About this task ::
Below are some records; state how many of their lines contain the word "none", and add nothing.

*** Data supplied ***

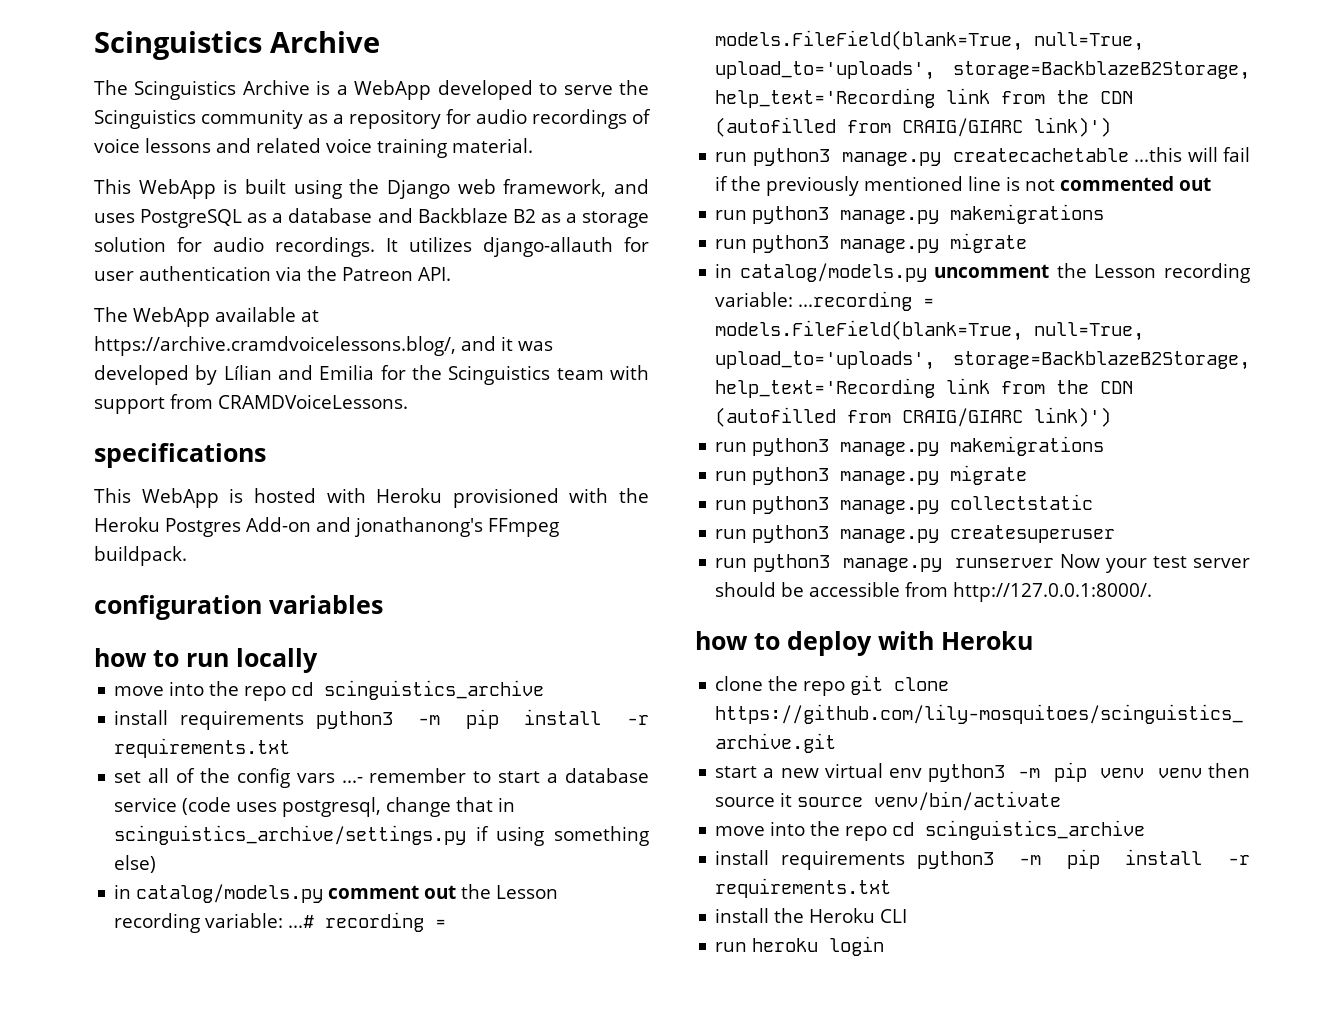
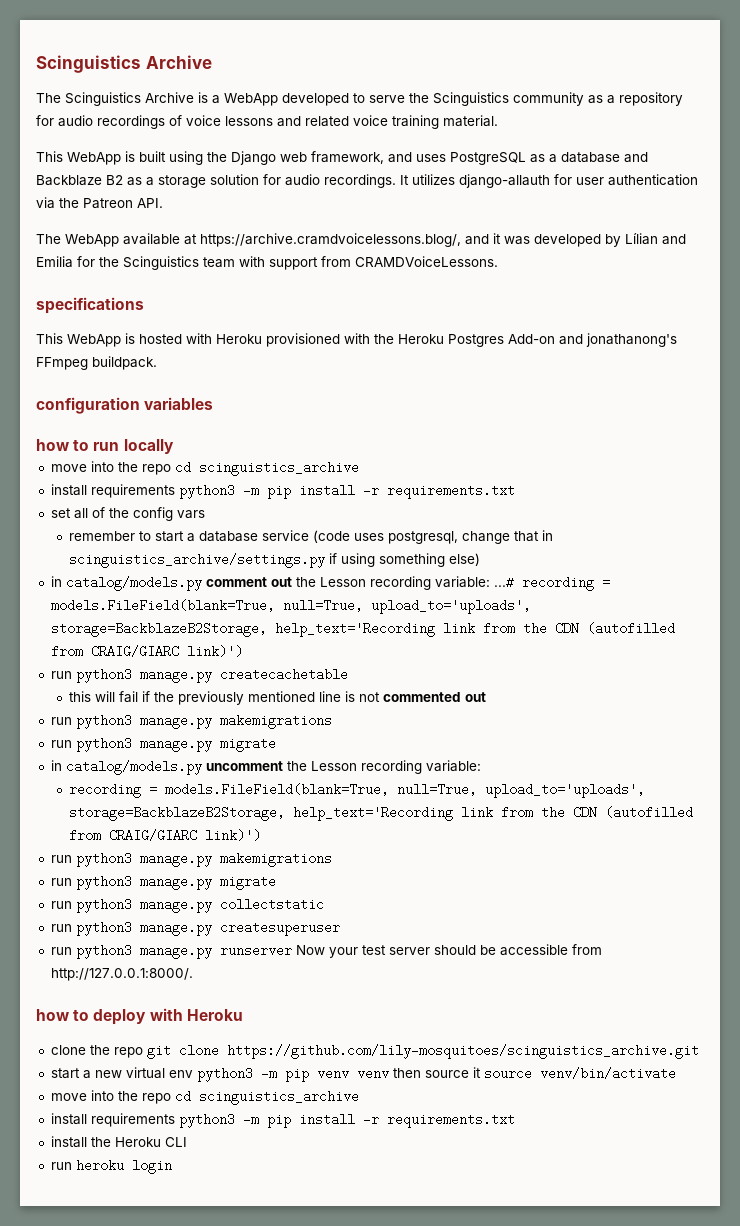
[341,777,363,783] ...- -> (205, 514) //
[1134,147,1183,162] ...this -> [68,691,91,702] // this
[798,291,913,311] ...recording -> [68,783,141,798] // recording

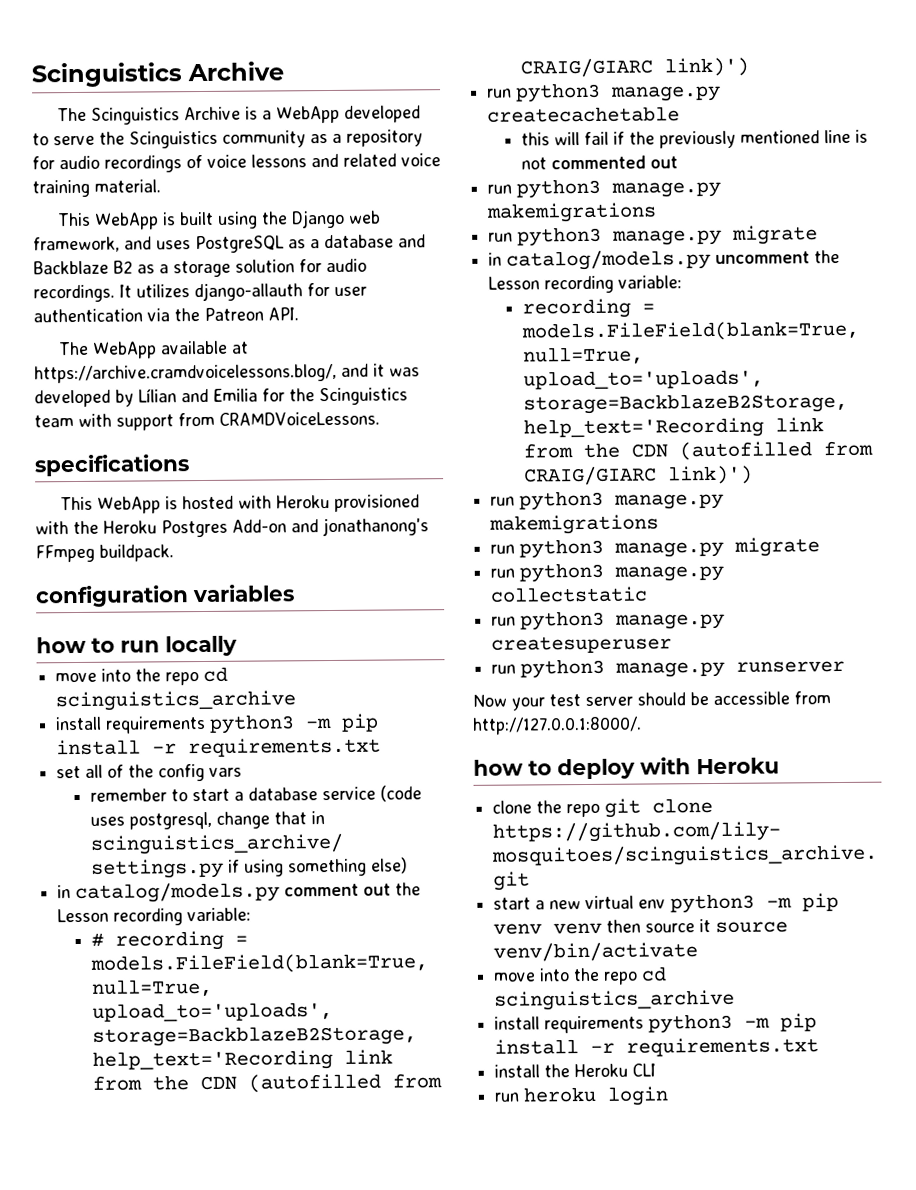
[493,576,514,589] ...# -> [91,932,105,947] // #
(292, 950) none -> (846, 666) //

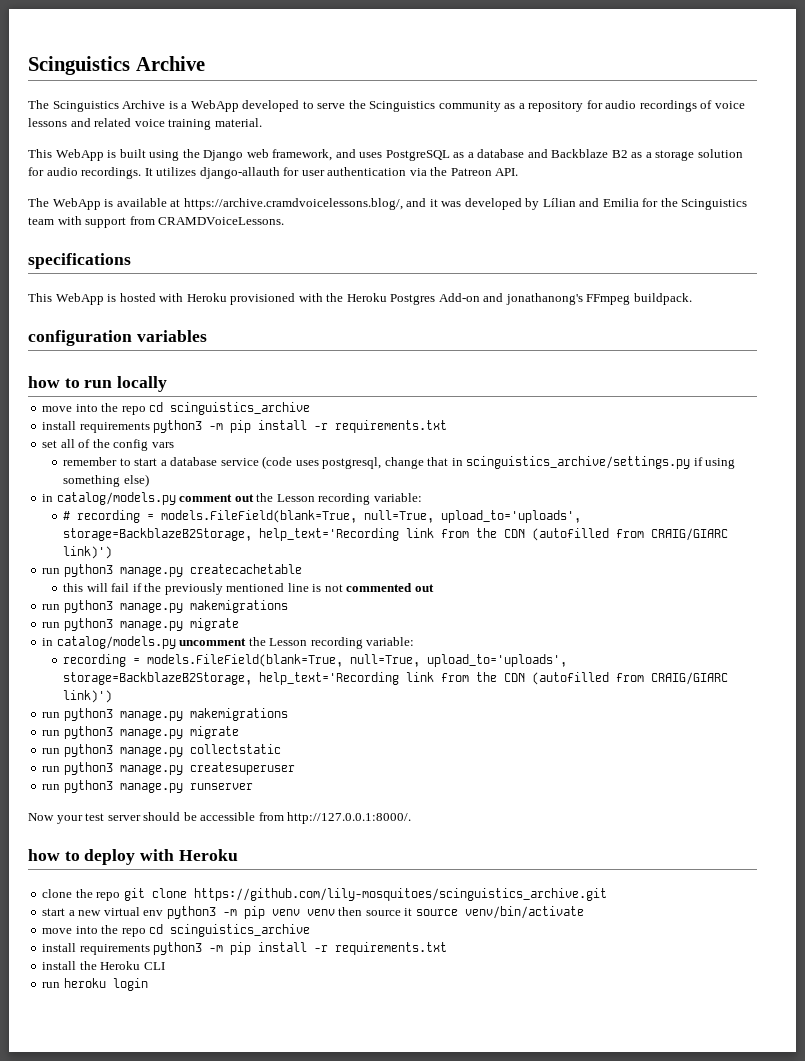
(157, 350) none -> [104,199,114,207] is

***

Exercise solution ::
2